The tool can provide guidance to researchers who are considering knocking out a particular mouse gene to study its function, says Kathryn Hentges, a geneticist and developmental biologist at the University of Manchester who led the work. If the gene is predicted to be essential, “then maybe you want to make a conditional knockout rather than an absolute knockout,” she says, so that the animal is viable for study. And because there is a strong overlap between essential genes in mouse and in human, the tool can also help interpret human sequencing studies, Hentges adds. Non-essential genes, for example, are less likely to be involved in developmental disorders.

To develop the tool, Hentges and her colleagues tested several machine learning algorithms on an initial set of mouse genes whose essentiality was already known. An algorithm called “random forest” performed best with their training set. Random forest essentially generates a series of decision trees based on about 100 features it identifies in the genes. Those features don’t necessarily have functional value; they are simple yes or no questions, such as ‘Is the gene longer than 2,000 amino acids,” or “Is the gene’s protein product localized subcellularly,” or “Is the percentage of a particular amino acid in a protein below a certain amount?”

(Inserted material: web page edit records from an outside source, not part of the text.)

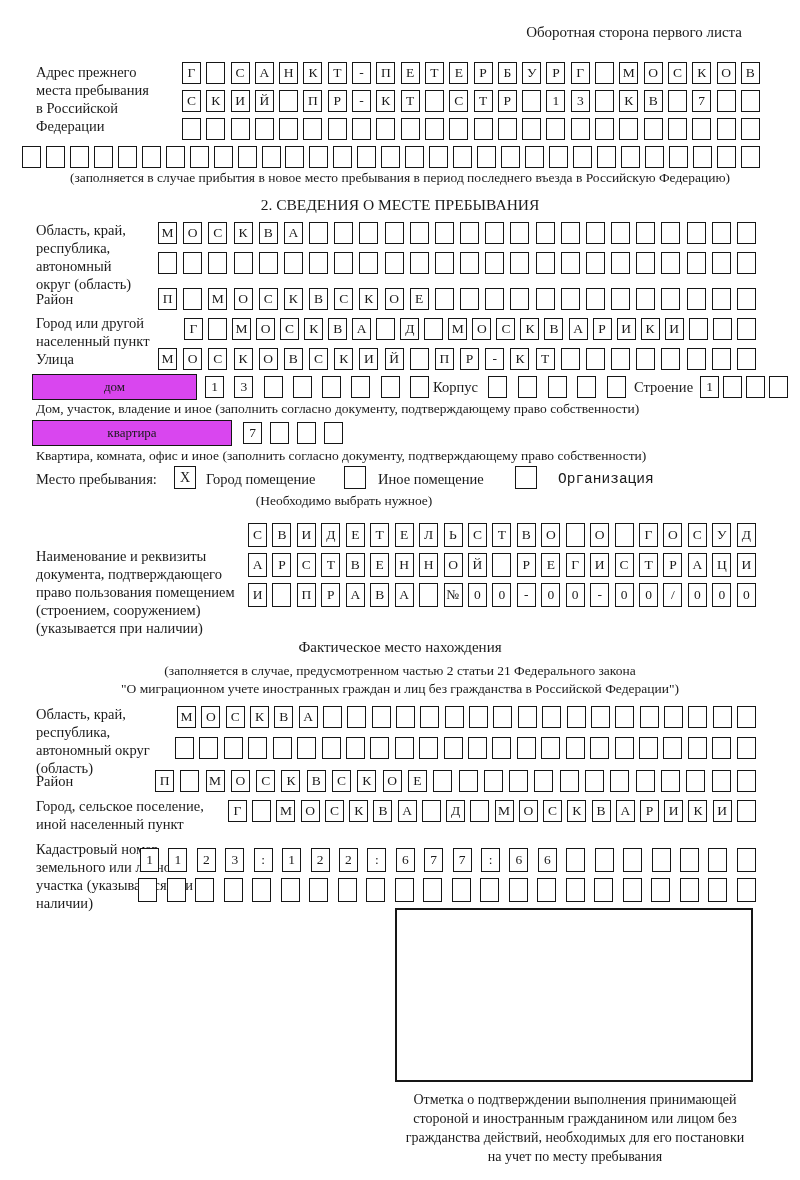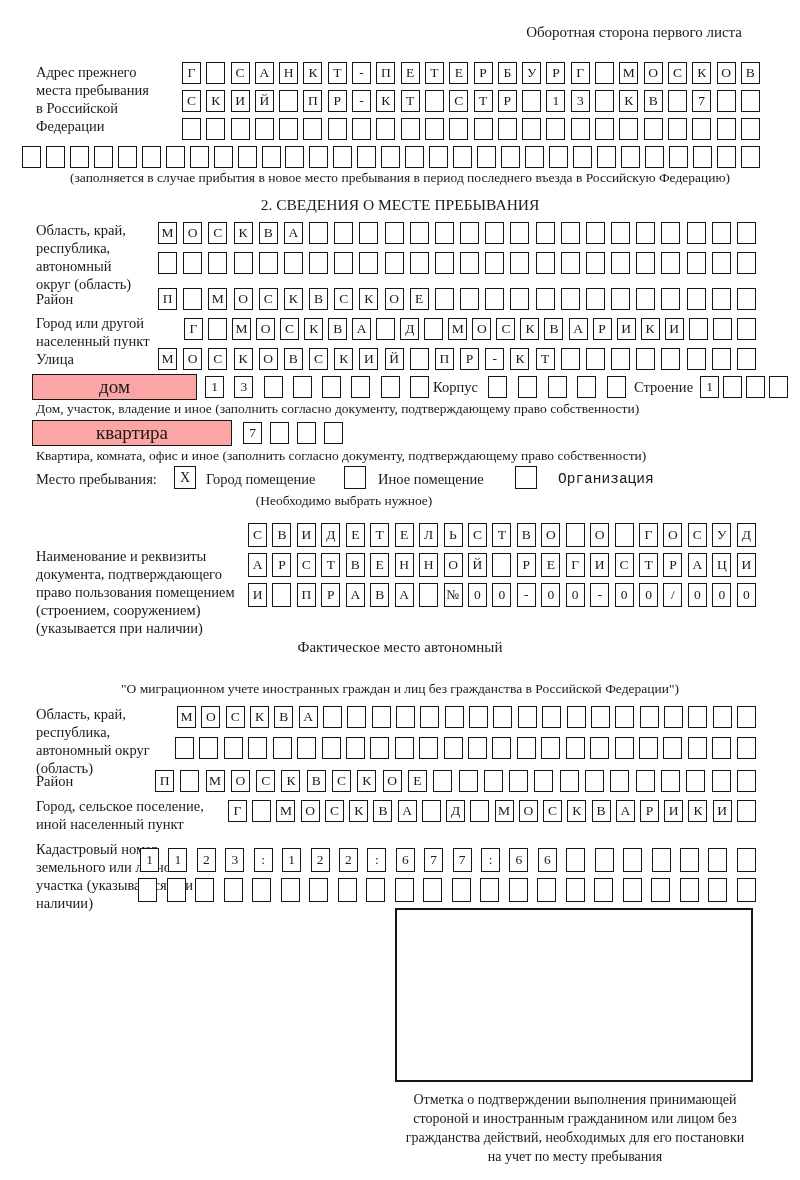"дом" .widebox { background: #fca5a5 -> #d946ef; font-size: 19px -> 13px }
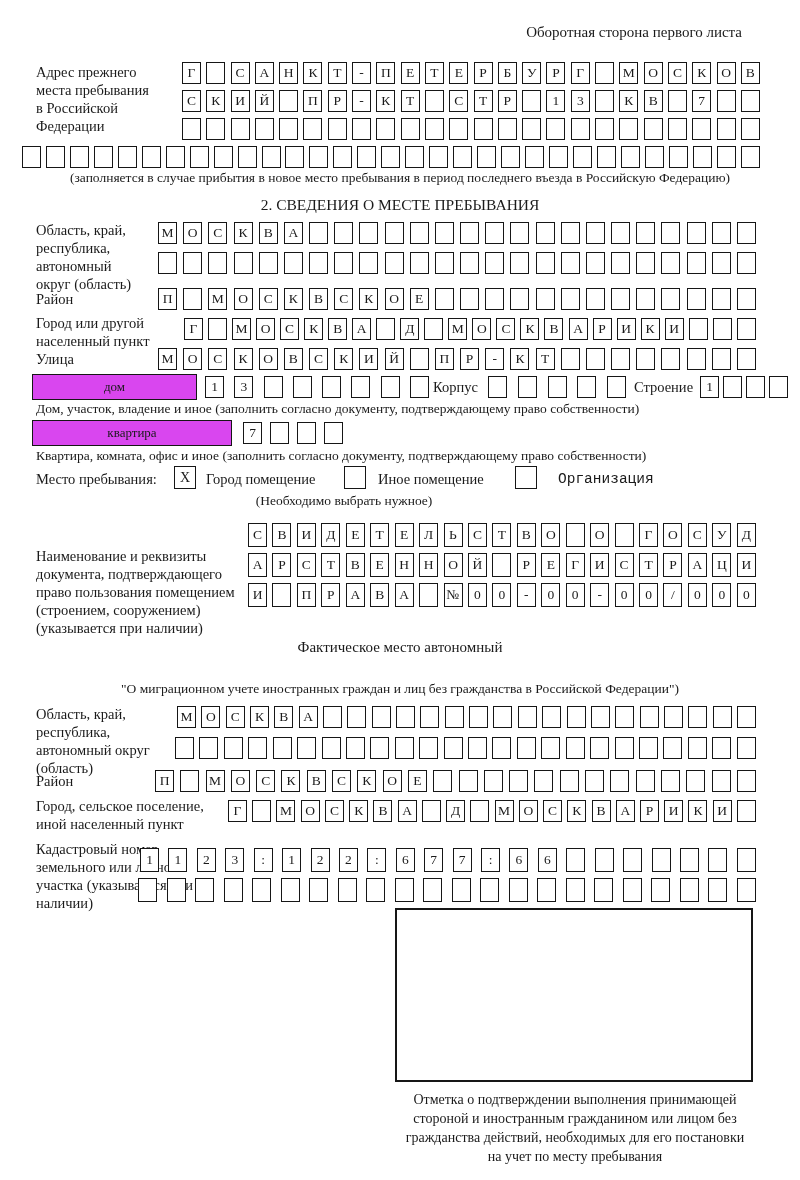"Фактическое место автономный" div.abs { text: автономный -> нахождения }
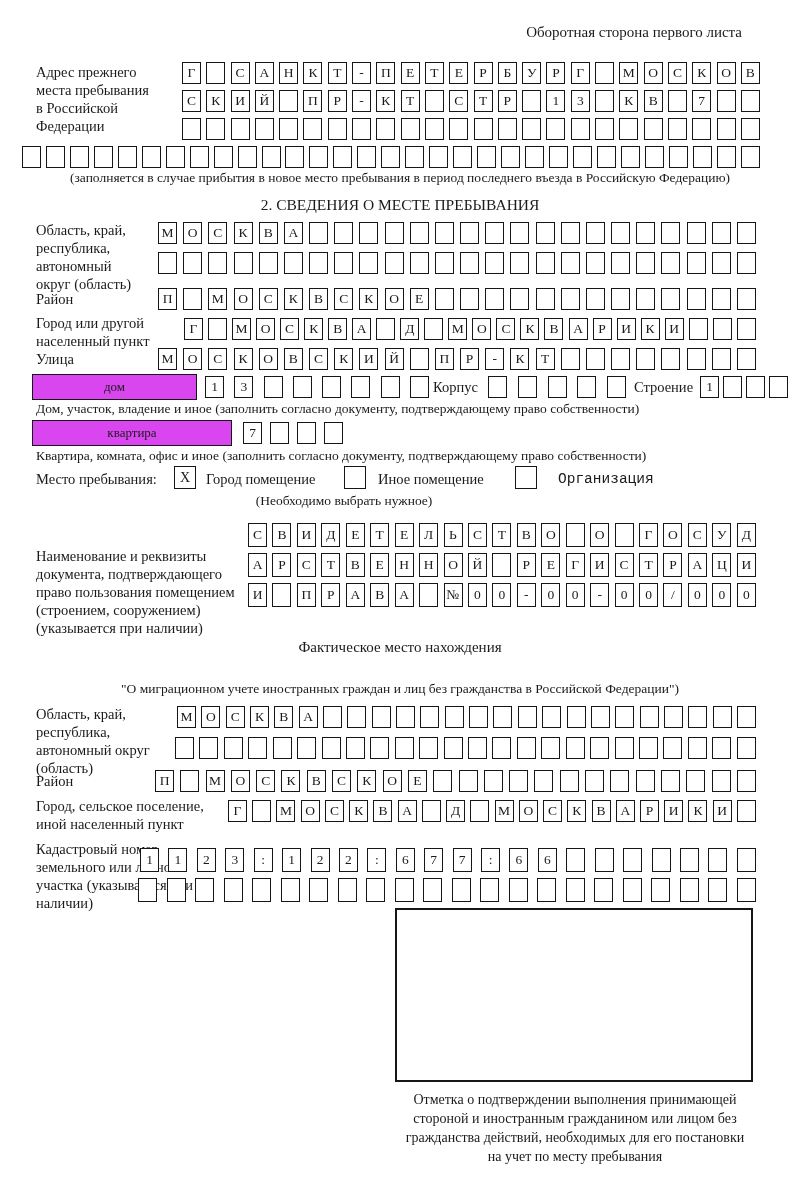"(заполняется в случае, предусмотренном" div.abs { html: none -> <div>(заполняется в случае, предусмотренном частью 2 статьи 21 Федерального закона</div> }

The researchers then applied the algorithm to novel sets of genes. Meanwhile, results from the International Mouse Phenotyping Consortium—which is creating and characterizing knockouts of every protein-coding gene in the mouse—were emerging, providing experimental validation of the tool’s predictions. “It was really valuable to have the IMPC data coming along experimentally at the same time we were doing this,” Hentges says.

Although the algorithm’s accuracy is far from perfect, “it provides more information than trying to integrate all the data from different sources yourself,” Hentges says. Also, she adds, the algorithm is unbiased, so it won’t give undue weight to features based on faulty assumptions.

Her team is now developing a similar tool to identify mouse genes involved in kidney disease. That task will likely prove more difficult, Hentges says. Essentiality has a clear phenotype—embryos die—that guides how the algorithm segregates genes. But the phenotypes relating to kidney disease are less clear-cut, which will make it tougher for the computer to seek patterns in the data.